Benoît grimaça en se faisant hurler dans les oreilles, puis lui tendit son fardeau:

«Je nous ai trouvé une machine de seconde main qui marche. Merci pour la reconnaissance.

- Mais il faut pas trois heures pour aller chercher une machine à café! En plus, c’est pas du tout le modèle sur lequel on s’était mis d’accord.

- Sur lequel vous vous étiez mis d’accord. J’avais une autre course à faire alors j’en ai profité tant que les magasins étaient ouverts.»

Puis il s’éloigna en maugréant, parce qu’il avait perdu assez de temps comme ça avec leurs histoires de café.

Quand Chloé réintégra son atelier quelques minutes plus tard, un petit tas de tissus beige trônait sur la moitié de table où elle rangeait ses ustensiles. Elle écarta doucement les pans du paquet pour découvrir des outils brillants. Ravie, l’artiste soupesa le métal qui pesait un poids rassurant dans sa main. Des vrais, cette fois. En bon état. Fonctionnels.
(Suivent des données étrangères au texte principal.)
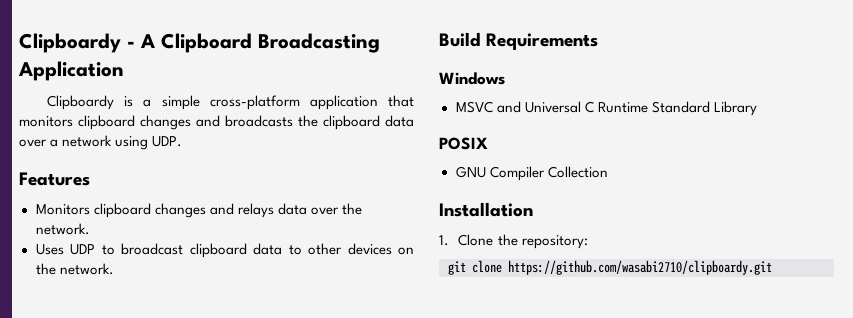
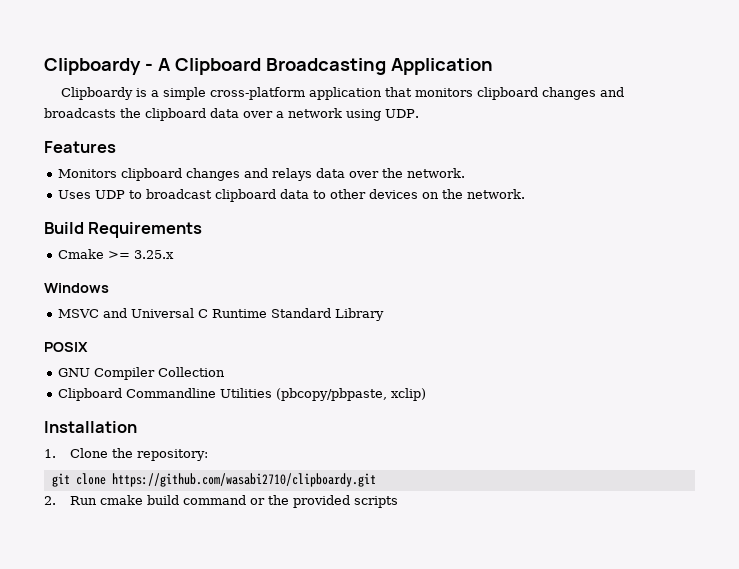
+ Cmake >= 3.25.x
+ Clipboard Commandline Utilities (pbcopy/pbpaste, xclip)
+ 2. Run cmake build command or the provided scripts

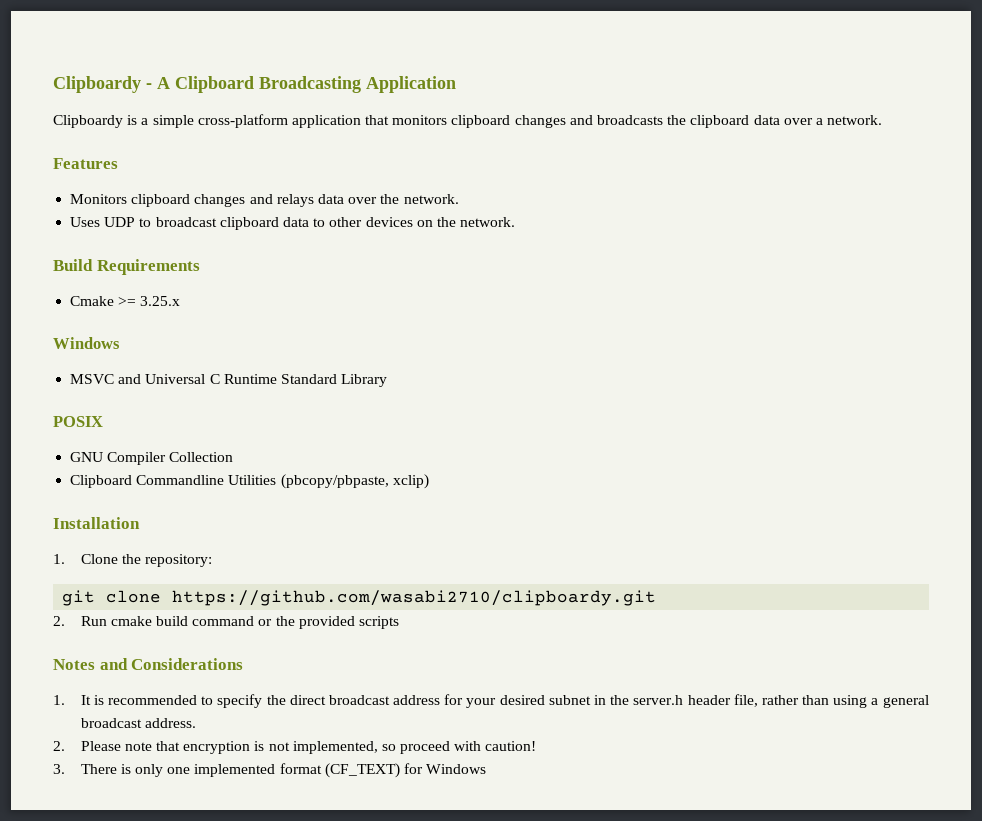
- Clipboardy is a simple cross-platform application that monitors clipboard changes and broadcasts the clipboard data over a network using UDP.
+ Clipboardy is a simple cross-platform application that monitors clipboard changes and broadcasts the clipboard data over a network.
+ Notes and Considerations
+ 1. It is recommended to specify the direct broadcast address for your desired subnet in the server.h header file, rather than using a general broadcast address.
+ 2. Please note that encryption is not implemented, so proceed with caution!
+ 3. There is only one implemented format (CF_TEXT) for Windows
Elle se retourna pour remercier Benoît d’un sourire immense où elle sentait ses fossettes complètement libres, mais les autres avaient repris la dispute qu’elle avait interrompue précédemment. Benoît, le visage plongé dans les mains, semblait de nouveau accablé par le poids de toutes leurs attentes.

Puis elle vit le mot sous les outils: Ça s’appelle revient.

Chloé sourit de nouveau, puis s’étonna. Il ne les avait donc pas achetés sur le compte de l’entreprise? Mais Benoît était occupé à gérer la crise de l’autre côté de la vitre. Elle replaça donc ses écouteurs et reprit son travail en fredonnant.